Que pouvons-nous faire face à l’inconfort ? Se l’approprier, le dominer, le déplacer est fondamental. Transformer l’inconfort grâce à un dispositif qui nous permet d’y réfléchir de manière critique ; parvenir à un regard ironique et critique pour révéler notre position sur notre être au monde, dans la post-modernité.

Transformez-le à travers une création nouvelle et sublime : l'œuvre, la littérature, les arts, une solution subjective, particulière à chacun.

Il s’agit de rassembler un système de fragments dans une bonne œuvre.

C’est une façon de résister à la violence qui nous entoure au XXIe siècle et au cours de tous les siècles passés.

Je termine par une « prophétie » de l'écrivain tchèque Franz Kafka : « Il y a assez d'espérance, pour Dieu, une espérance infinie, mais pas pour nous ; » dit l'écrivain. Si l'univers apporte l'agonie de situations qui nous oppriment et que nous ne pouvons pas contrôler ; cela amène le choc inutile avec des lois et des chances qui nous échappent absolument.

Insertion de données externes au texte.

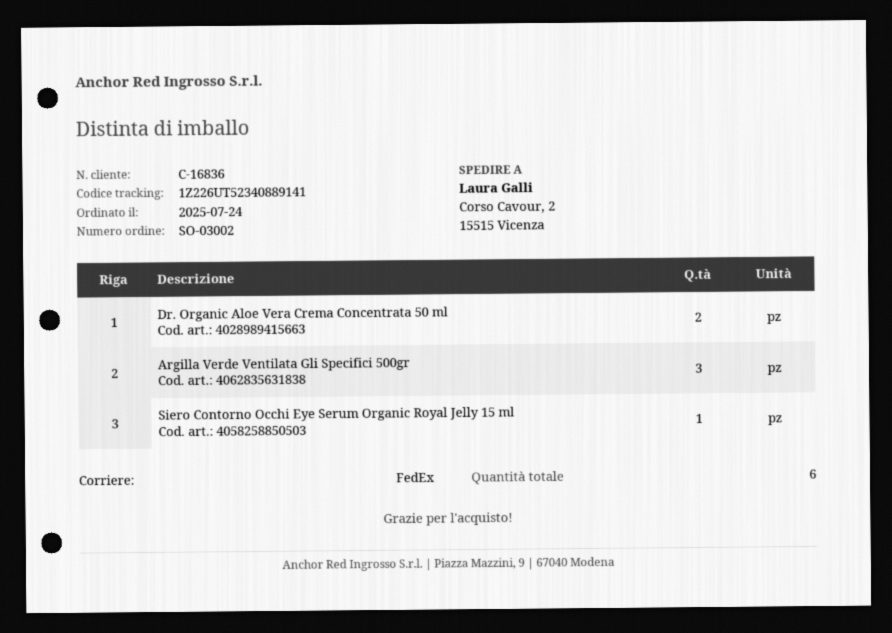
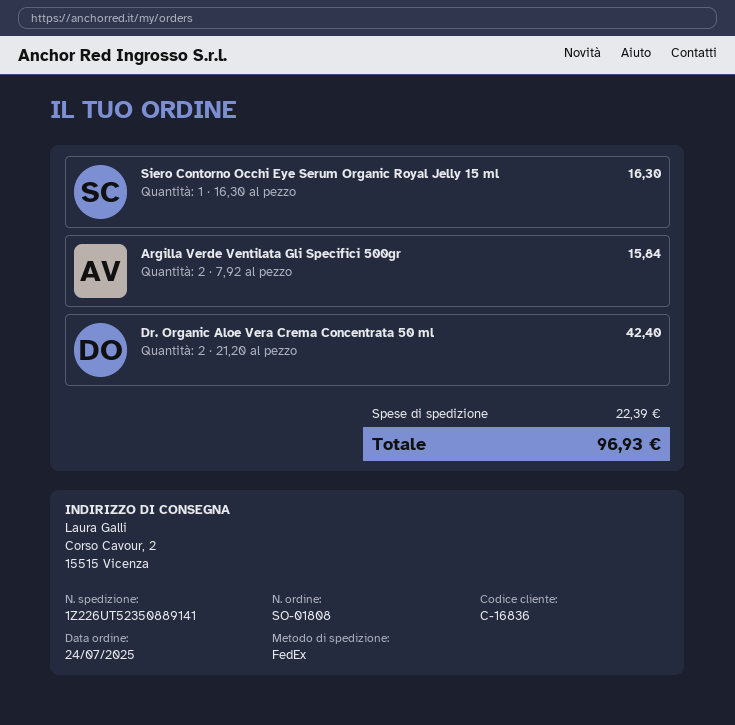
order number: SO-03002 -> SO-01808
tracking number: 1Z226UT52340889141 -> 1Z226UT52350889141
Argilla Verde Ventilata Gli Specifici 500gr: 3 -> 2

Nous souffrons du mal-être de la civilisation, il y a de l'espoir, mais pas pour nous, car du point de vue de la psychanalyse, nous ne sommes pas programmés pour le bonheur. Il y a très peu de moments de bonheur où l’on passe d’un mauvais état à un meilleur. Notre état normal est celui d’être plongé dans l’inconfort. Mais nous vivons en projetant l’espoir, c’est le dernier à mourir.

*Andréa Pimenta Sizenando Matos est psychanalyste.